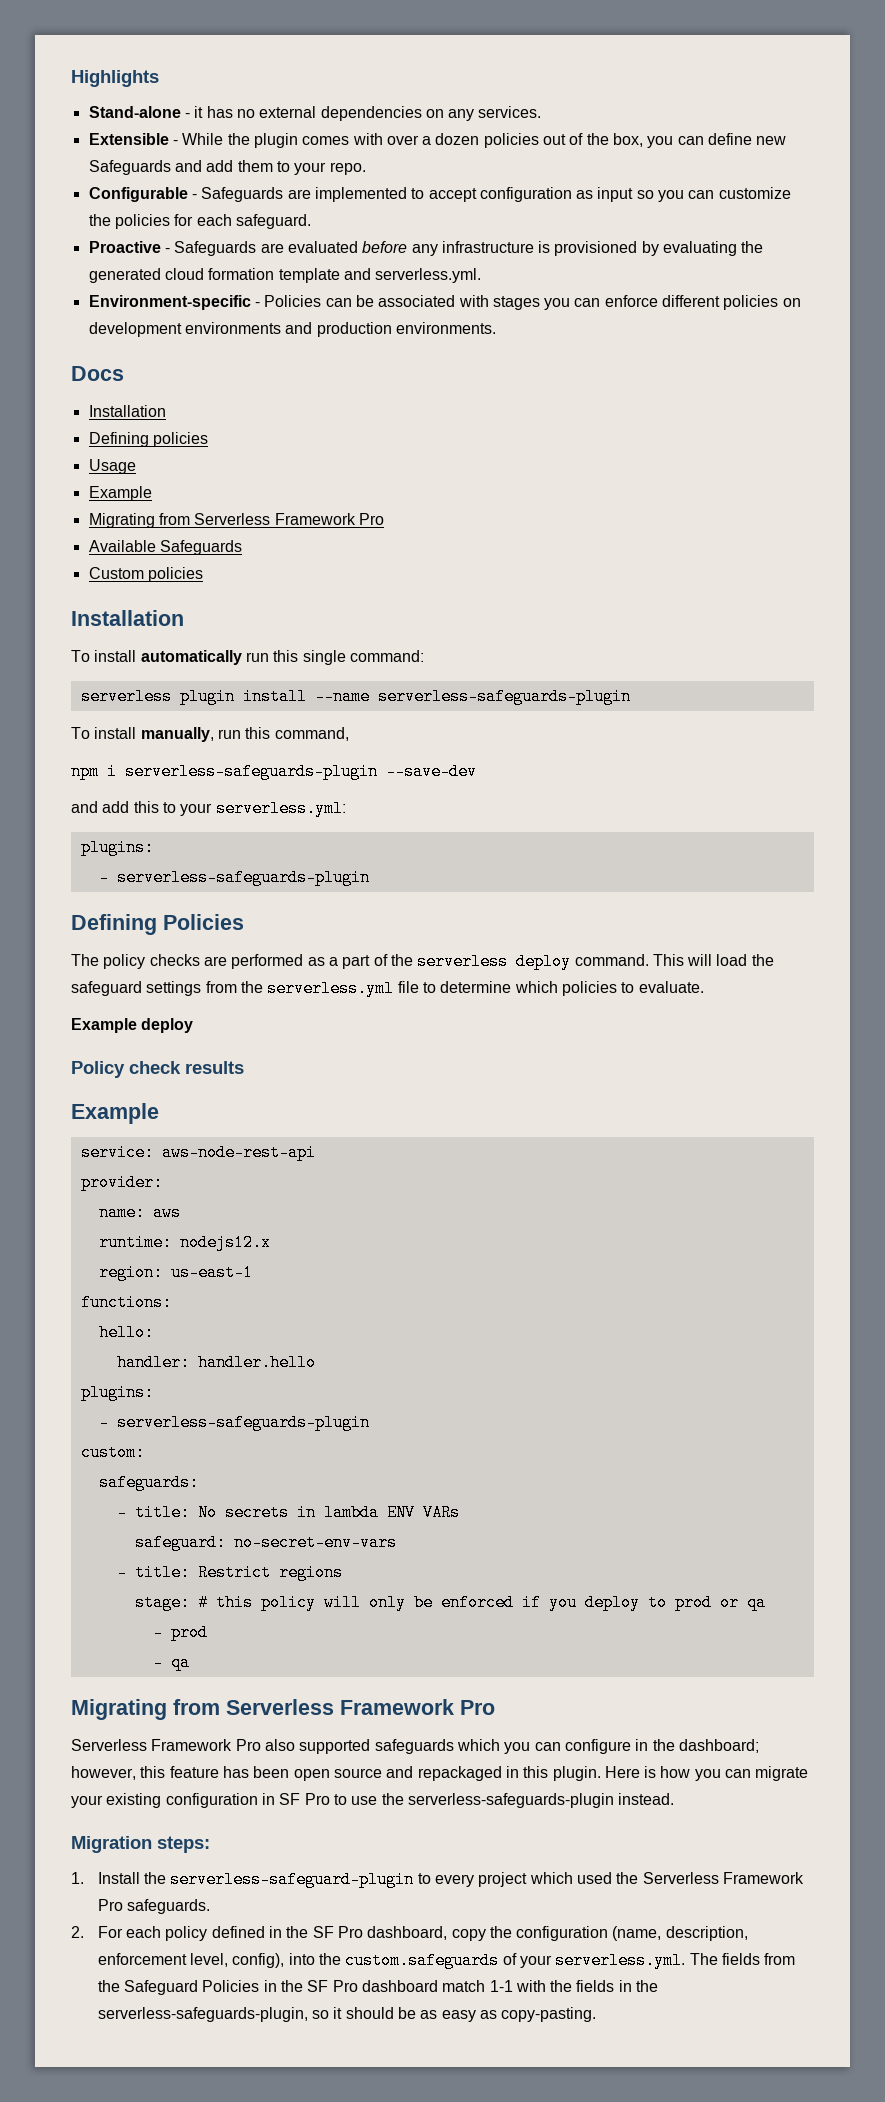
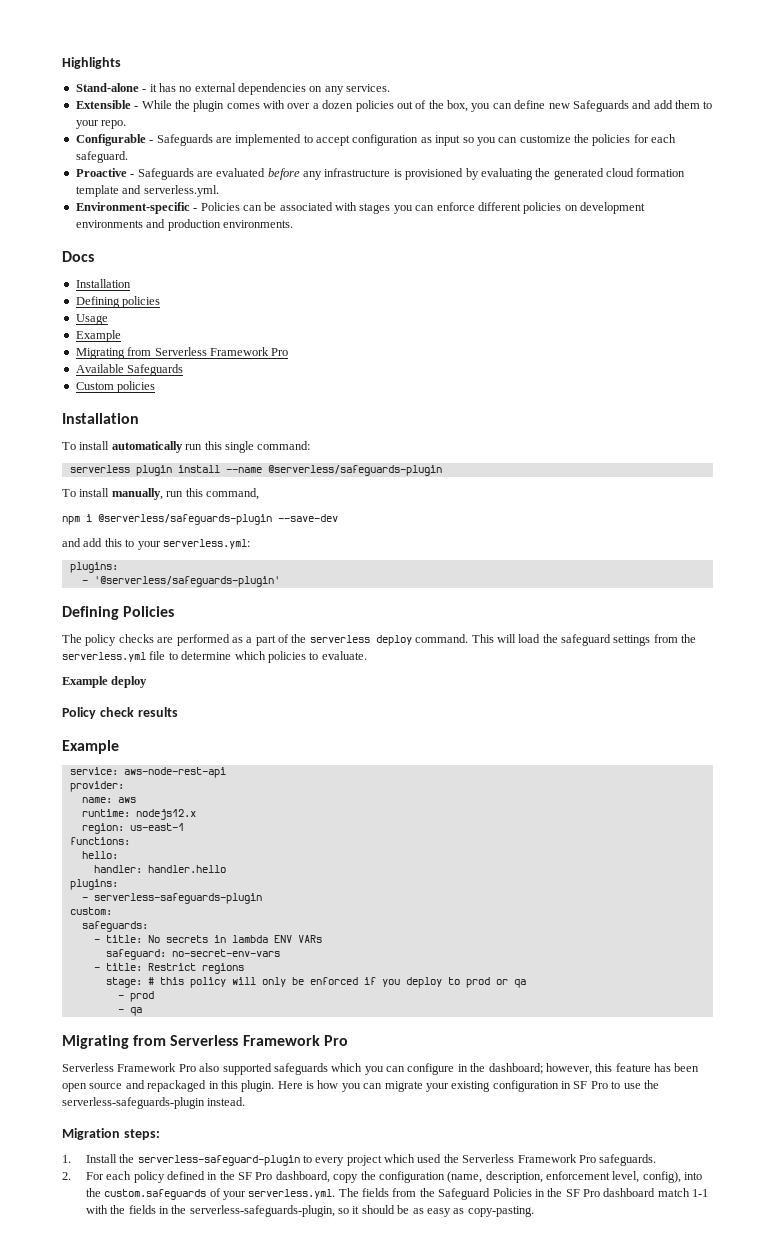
[377,688,631,705] serverless-safeguards-plugin -> [267,465,442,476] @serverless/safeguards-plugin
[125,763,378,780] serverless-safeguards-plugin -> [98,514,272,525] @serverless/safeguards-plugin
[116,869,370,886] serverless-safeguards-plugin -> [93,576,280,587] '@serverless/safeguards-plugin'

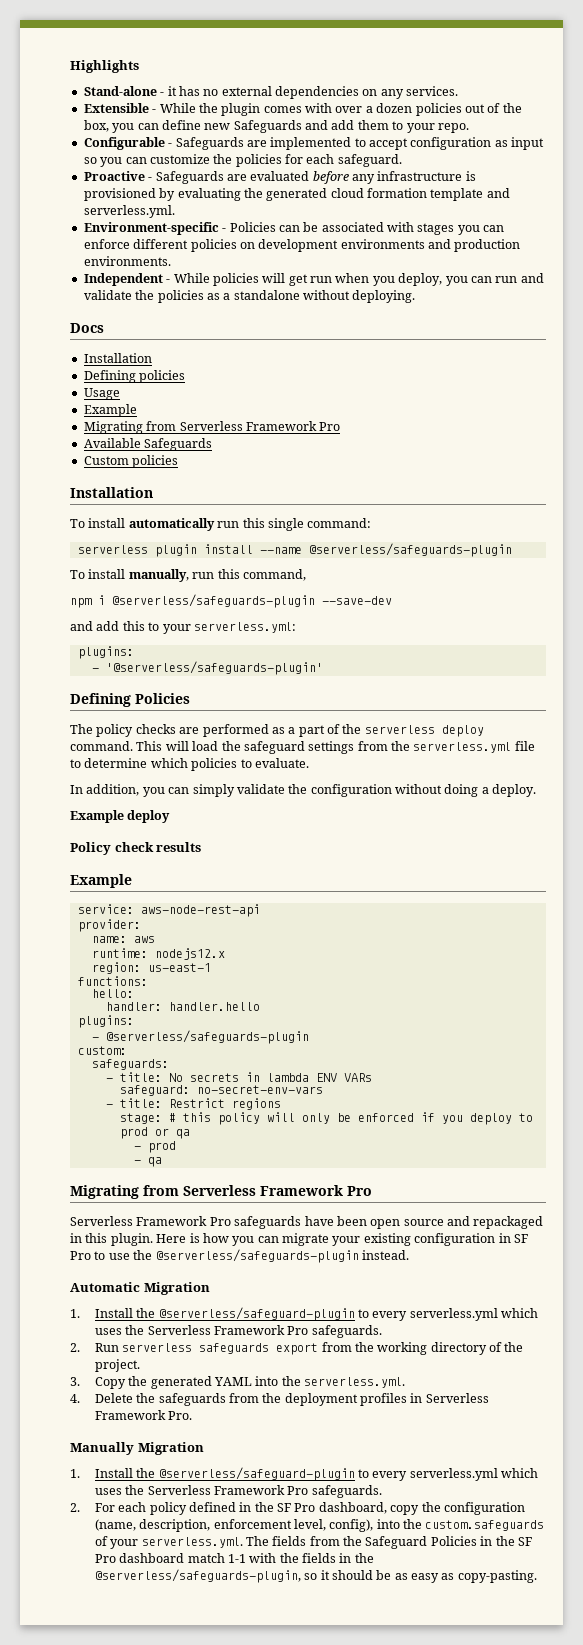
(293, 224) none -> [83,273,544,286] [83,290,416,303] // Independent - While policies will get run when you deploy, you can run and validate the policies as a standalone without deploying.
(367, 655) none -> [70,784,537,797] // In addition, you can simply validate the configuration without doing a deploy.
[93,893,262,904] serverless-safeguards-plugin -> [105,1030,309,1044] @serverless/safeguards-plugin
[199,1063,671,1075] also supported safeguards which you can configure in the dashboard; however, this feature has -> [234,1216,334,1229] safeguards have
[62,1097,205,1109] serverless-safeguards-plugin -> [155,1249,359,1263] @serverless/safeguards-plugin
[62,1128,160,1140] [62,1154,442,1166] Migration steps: // 1. Install the serverless-safeguard-plugin to every project which used -> [70,1282,210,1295] [70,1307,539,1321] [94,1325,382,1338] [70,1342,524,1355] [94,1359,140,1372] [70,1376,406,1389] [70,1393,489,1406] [94,1410,193,1420] [70,1442,204,1455] [70,1467,539,1481] [94,1488,122,1495] Automatic Migration // 1. Install the @serverless/safeguard-plugin to every serverless.yml which uses the Serverless Framework Pro safeguards. // 2. Run serverless safeguards export from the working directory of the project. // 3. Copy the generated YAML into the serverless.yml. // 4. Delete the safeguards from the deployment profiles in Serverless Framework Pro. // Manually Migration // 1. Install the @serverless/safeguard-plugin to every serverless.yml which uses
[189,1205,335,1217] serverless-safeguards-plugin, -> [94,1569,301,1583] @serverless/safeguards-plugin,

++++++++++

## About this exercise
Extract each line from the listing that holds the word "none".

## Answer box
(293, 224) none -> [83,273,544,286] [83,290,416,303] // Independent - While policies will get run when you deploy, you can run and validate the policies as a standalone without deploying.
(367, 655) none -> [70,784,537,797] // In addition, you can simply validate the configuration without doing a deploy.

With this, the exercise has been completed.